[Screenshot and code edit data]
☆ ☆ ☆ ☆ ☆

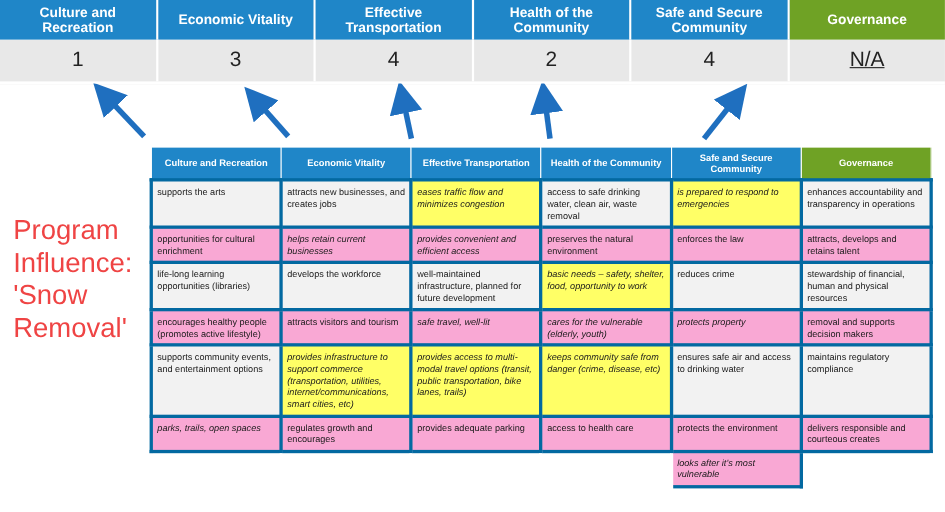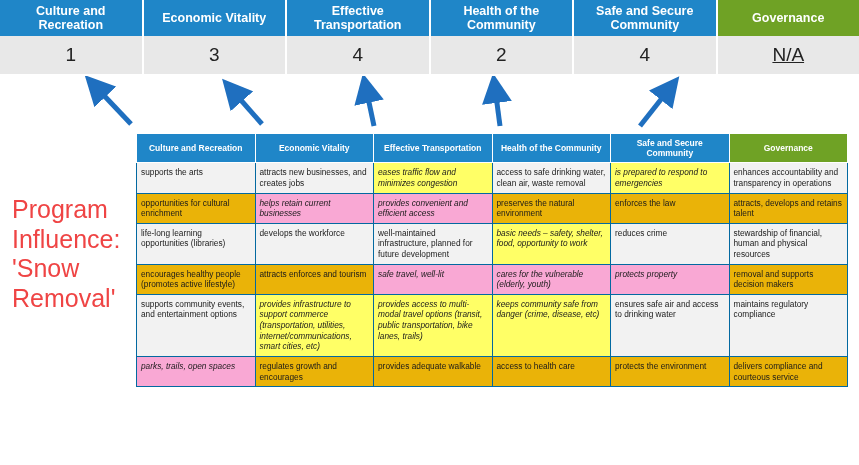"supports the arts" #matrix td { border: 1px solid #0369a1 -> 3px solid #0369a1 }
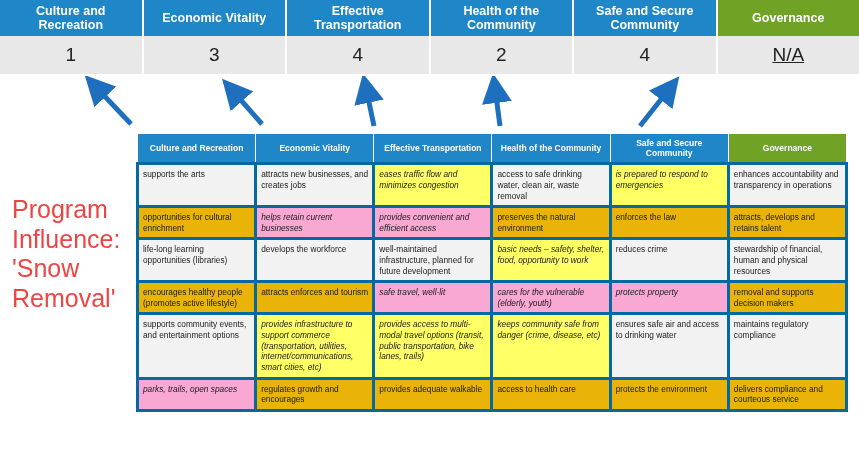"opportunities for cultural enrichment" #matrix tr.alt td { background: #eab308 -> #f9a8d4 }
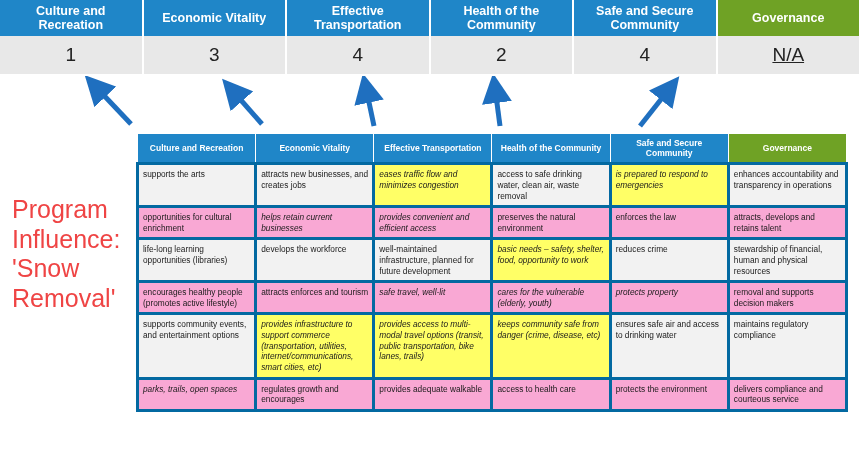"attracts enforces and tourism" td { text: enforces -> visitors }
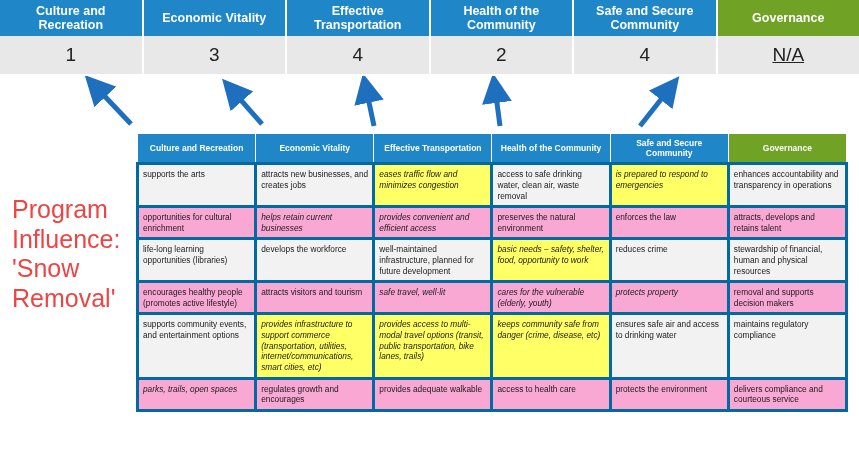"provides adequate walkable" td { text: walkable -> parking }
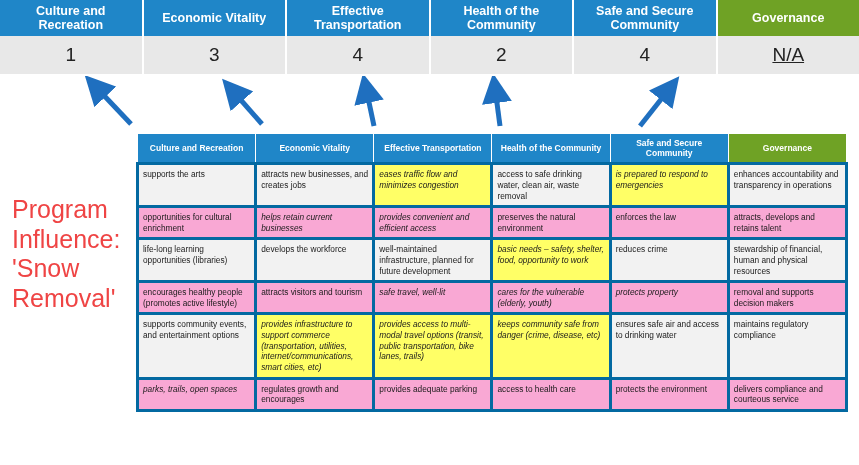"delivers compliance and courteous" td { text: compliance and courteous service -> responsible and courteous creates }
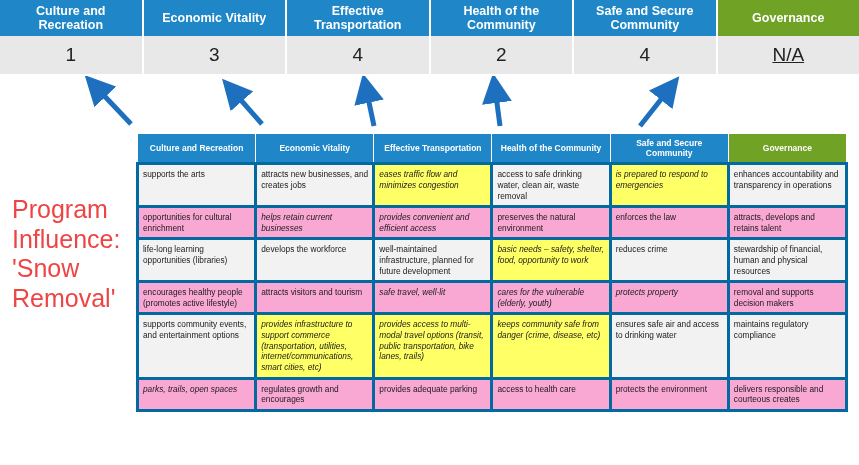"looks after it's most vulnerable" tr.alt { html: none -> <tr> <td></td> <td></td> <td></td> <td></td> <td>looks after it's most vulnerable</td> <td></td> </tr> }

☆ ☆ ☆ ☆ ☆

= WHAT YOU SHOULD DO =
Would you reproduce the records exactly as they stand, but without the pictures?

= YOUR RESPONSE =
"supports the arts" #matrix td { border: 1px solid #0369a1 -> 3px solid #0369a1 }
"opportunities for cultural enrichment" #matrix tr.alt td { background: #eab308 -> #f9a8d4 }
"attracts enforces and tourism" td { text: enforces -> visitors }
"provides adequate walkable" td { text: walkable -> parking }
"delivers compliance and courteous" td { text: compliance and courteous service -> responsible and courteous creates }
"looks after it's most vulnerable" tr.alt { html: none -> <tr> <td></td> <td></td> <td></td> <td></td> <td>looks after it's most vulnerable</td> <td></td> </tr> }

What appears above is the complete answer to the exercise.